## What you need to do
Copy each line of the material beneath that holds the word "text".

##### Material for this task

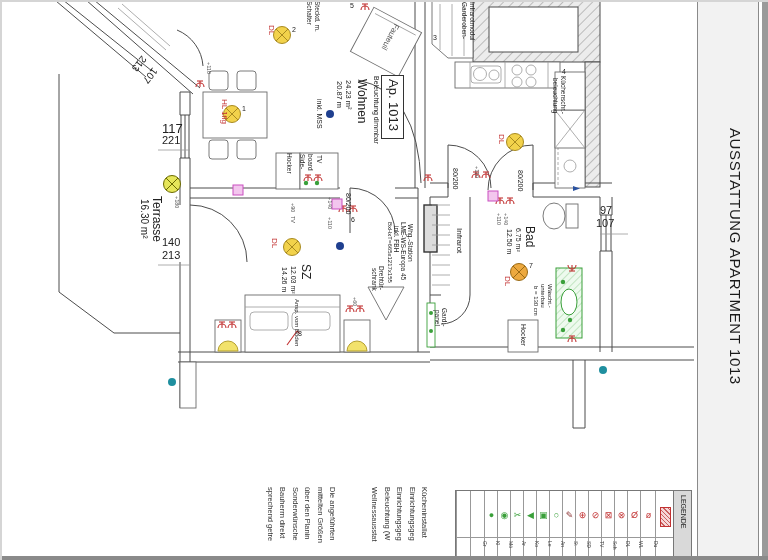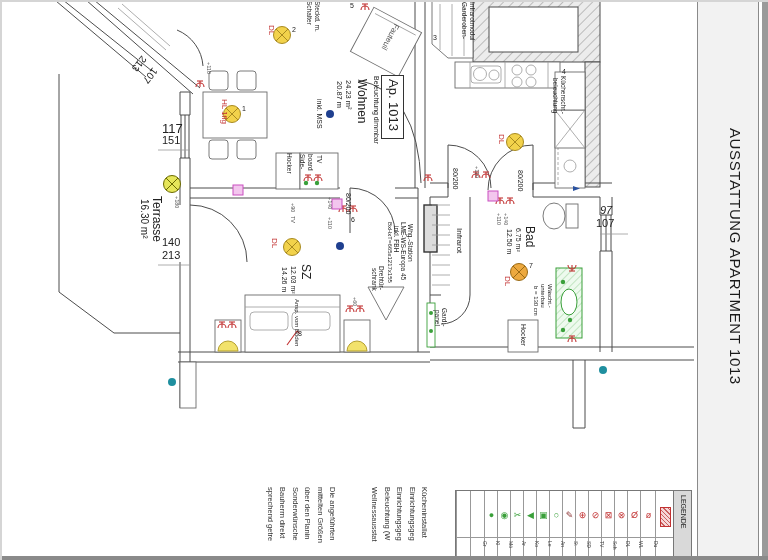--- a/index.html
+++ b/index.html
@@ -252,7 +252,7 @@
 <div class="v" style="left:463px;top:228px;font-size:8px;">Infrarot</div>
 
 <div class="h" style="left:162px;top:122px;font-size:13px;">117</div>
-<div class="h" style="left:162px;top:135px;font-size:11px;">151</div>
+<div class="h" style="left:162px;top:135px;font-size:11px;">221</div>
 <div class="h" style="left:162px;top:237px;font-size:11px;">140</div>
 <div class="h" style="left:162px;top:250px;font-size:11px;">213</div>
 <div class="h" style="left:600px;top:205px;font-size:11px;font-style:italic;">97</div>

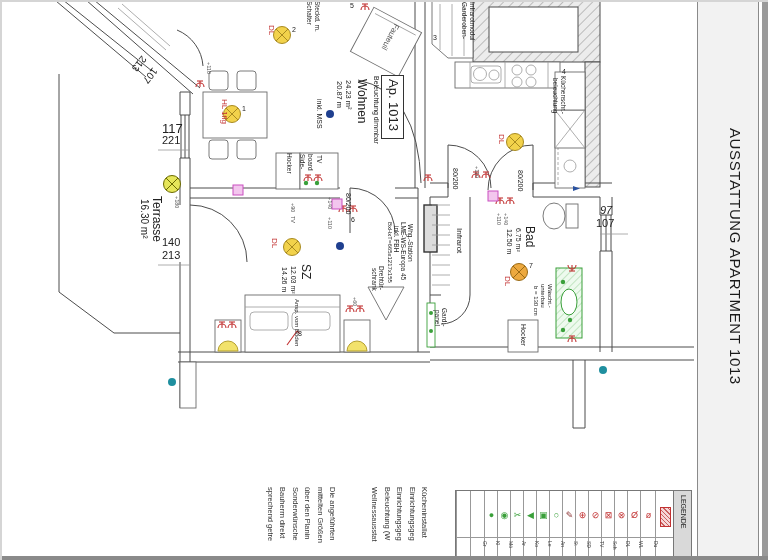--- a/index.html
+++ b/index.html
@@ -255,7 +255,7 @@
 <div class="h" style="left:162px;top:135px;font-size:11px;">221</div>
 <div class="h" style="left:162px;top:237px;font-size:11px;">140</div>
 <div class="h" style="left:162px;top:250px;font-size:11px;">213</div>
-<div class="h" style="left:600px;top:205px;font-size:11px;font-style:italic;">97</div>
+<div class="h" style="left:600px;top:205px;font-size:11px;">97</div>
 <div class="h" style="left:596px;top:218px;font-size:11px;">107</div>
 <div class="vd" style="left:148px;top:60px;font-size:10px;">213</div>
 <div class="vd" style="left:159px;top:72px;font-size:10px;">107</div>

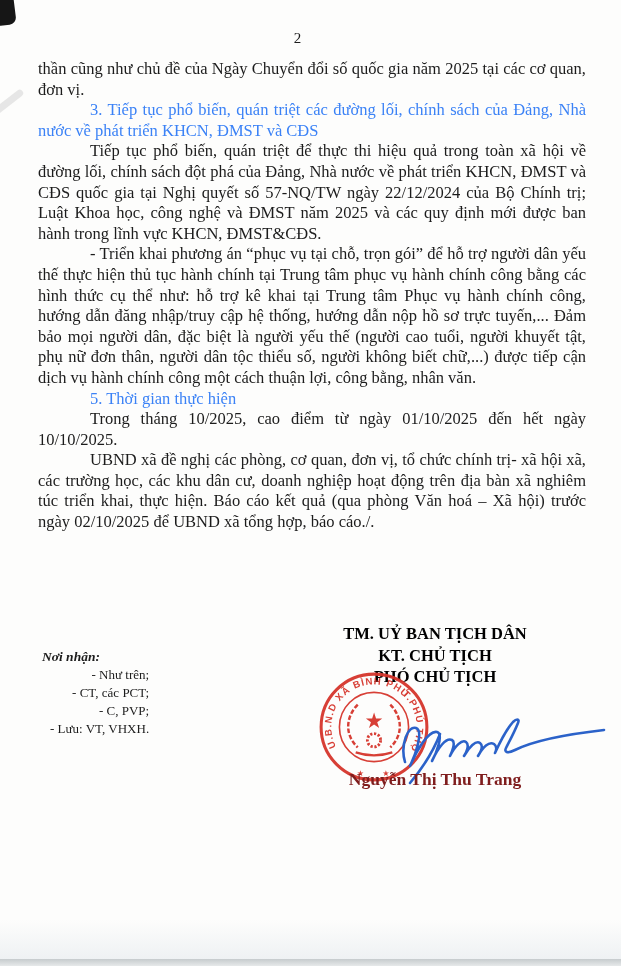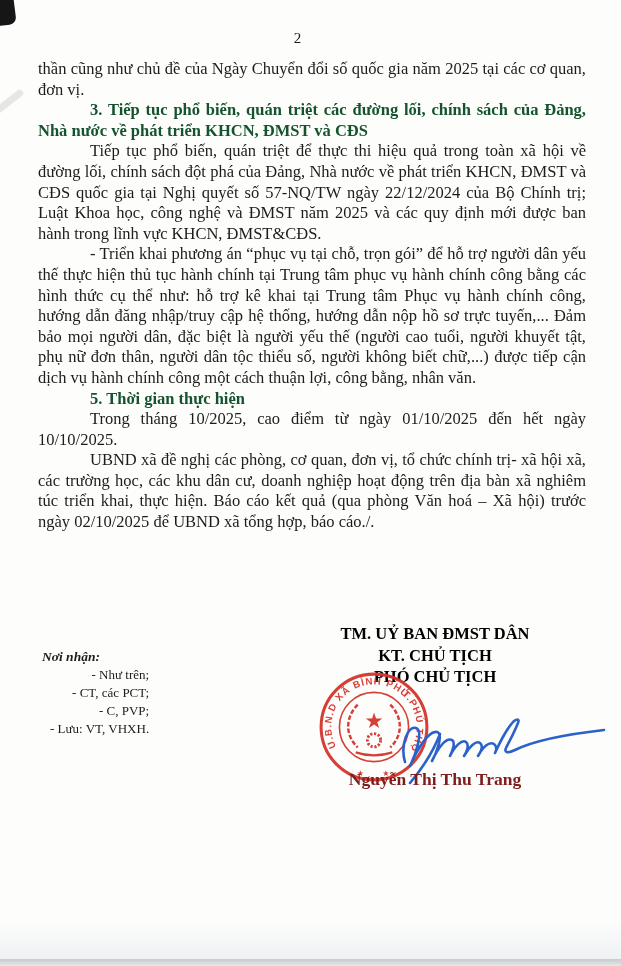--- a/index.html
+++ b/index.html
@@ -42,7 +42,7 @@
   }
   .doc-body p{margin:0;text-indent:52px;}
   .doc-body p.no-indent{text-indent:0;}
-  .doc-body p.bold{font-weight:700;color:#14532d;}
+  .doc-body p.bold{font-weight:400;color:#3b82f6;}
   
   .recipients{
     position:absolute;left:42px;top:648px;

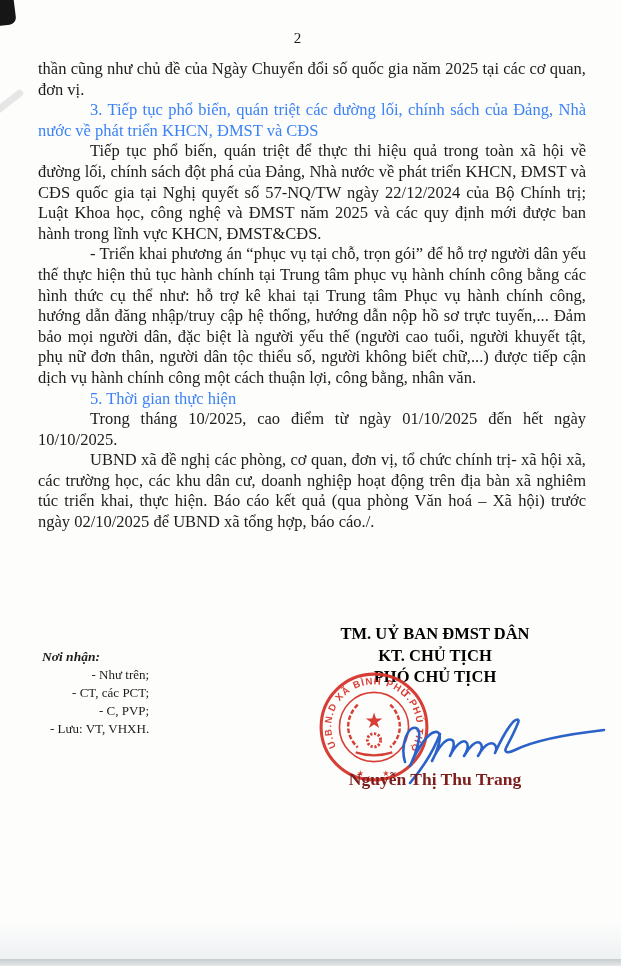--- a/index.html
+++ b/index.html
@@ -108,7 +108,7 @@
   </div>
 
   <div class="sign-block">
-    <div>TM. UỶ BAN ĐMST DÂN</div>
+    <div>TM. UỶ BAN TỊCH DÂN</div>
     <div>KT. CHỦ TỊCH</div>
     <div>PHÓ CHỦ TỊCH</div>
   </div>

##########

## Completed task
   .doc-body p{margin:0;text-indent:52px;}
   .doc-body p.no-indent{text-indent:0;}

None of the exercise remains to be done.